Ada dua tipe kehidupan. Pertama, berjalan seperti bidak catur dan kedua, berjalan seperti layaknya air yang mengalir. Mungkin ada tipe lainnya, namun secara garis besar aku menangkap dua tipe ini. Jika ingin lebih terdengar hebat, maka gunakan istilah liberal terhadap tipe pertama dan fatalis untuk tipe kedua.
Aku pribadi cenderung merasa bahwa kehidupan adalah sesuatu yang begitu cair. Ada banyak tangan tak terlihat yang menuntunku. Rasanya, seperti menaiki kereta api, telah ada rel untuk setiap pilihan tujuan.
Bertolak belakang dengan pendapat seorang teman, baginya kehidupan adalah kehendak bebas tanpa campur tangan Tuhan. Manusia adalah penentu dari segala kebijakan. Alasannya logis, karena tidak mungkin Tuhan akan menghukum manusia jika mereka cuma mengikuti takdir yang mendorong. Bukankah Tuhan itu Mahaadil?
Jika berbicara tentang masalah takdir ini, rasanya tidak akan ada habisnya. Bahkan telah berabad ada saja orang yang saling mendebat mengenainya. Dan aku tidak ingin ikut serta dalam pusaran yang tak pernah berakhir itu. Cukuplah bagiku untuk percaya, bahwa ada takdir indah yang menungguku di setiap helaan napas yang akan mencapai akhir ini.
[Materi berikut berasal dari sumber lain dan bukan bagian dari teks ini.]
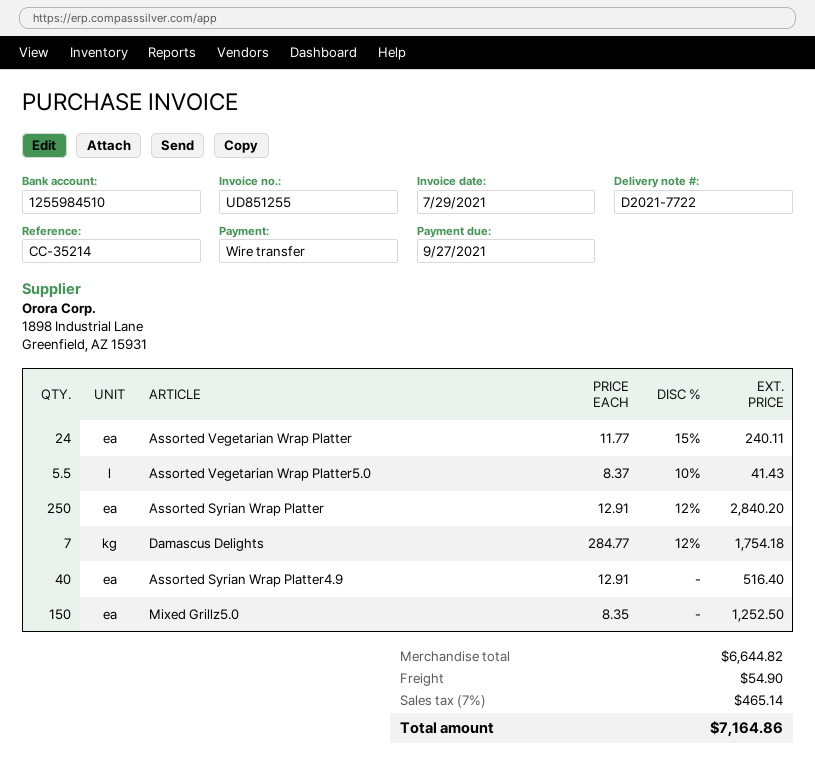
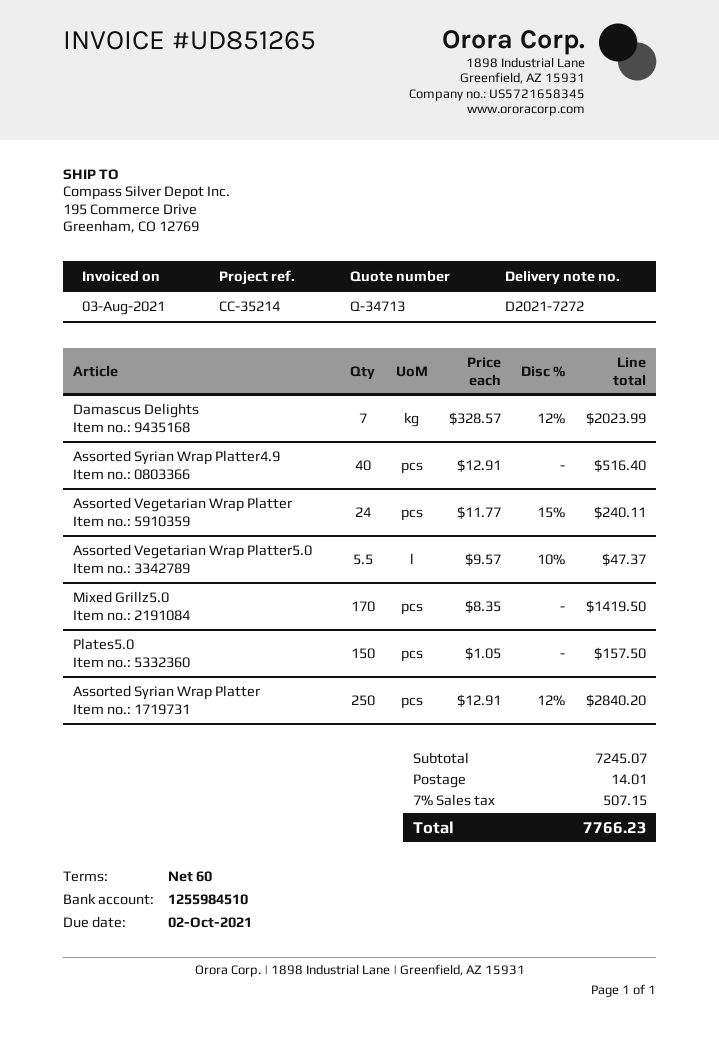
delivery note number: D2021-7722 -> D2021-7272
invoice number: UD851255 -> UD851265
invoice date: 2021-07-29 -> 2021-08-03
due date: 2021-09-27 -> 2021-10-02
Assorted Vegetarian Wrap Platter5.0: 5.5 x 8.37 - 10% = 41.43 -> 5.5 x 9.57 - 10% = 47.37
Damascus Delights: 7 x 284.77 - 12% = 1754.18 -> 7 x 328.57 - 12% = 2023.99
Mixed Grillz5.0: 150 x 8.35 = 1252.50 -> 170 x 8.35 = 1419.50
Plates5.0: none -> 150 x 1.05 = 157.50
subtotal: 6644.82 -> 7245.07
shipping: 54.90 -> 14.01
tax: 7% = 465.14 -> 7% = 507.15
total: 7164.86 -> 7766.23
Kembali ke masalah tipe kehidupan, aku ingin mengabarkan sebuah kisah, tentang apa yang kualami dan aku rasakan. Rasanya, seperti ada saja dorongan agar aku kembali ke jalur yang sebenarnya. Terkadang seperti bisikan, terkadang seperti domino yang jatuh berantai menjadi babak-babak dalam setiap episode kehidupan. Aku merasakan ketika diriku berontak, tentang lutut yang bergetar, tentang peluh yang tumbuh dari api di wajah dan dada yang mengobarkan. Dalam setiap episode abu-abu, ada jiwa yang menangis di dada namun terus aku abaikan.
Ketika jiwaku telah begitu sekarat dan mendekati akhir, dunia dan kehidupannya seolah menjawab segalanya. Mereka mengatur berbagai peristiwa agar aku mengambil jalan yang berlainan. Mereka seperti mengatur begitu banyak rantai aksi yang bahkan aku tidak pahami. Kecerdasan yang bagaimana sehingga mampu memprediksi dan membangun aksi untuk mencapai tujuan. Bahkan ketika aku telah berada tepat di tepi jurang yang paling dalam.
Aku menutup mata. Mencoba menyelami gelap dan hampa di dalam jiwa. Bertanya dari hati-ke-hati, tentang jiwa yang terus menangis dan begitu kosong. Tentang suara yang semakin membisu dan telinga yang menjadi tuli. Aku ingin bagaimana? Akhir seperti apa yang aku hendaki? Mimpi apa yang ingin aku jalani.
Selama ini aku seperti daun yang jatuh lantas terseret arus sungai, menuju lautan di antara berjuta cadas dan arus deras. Sampai pada suatu titik, segalanya hanyut, menjadi begitu kecil di tengah luas yang tiada batas. Kehidupanku ini adalah seperti satu titik, yang bahkan nila pun tidak akan mampu merusak susu.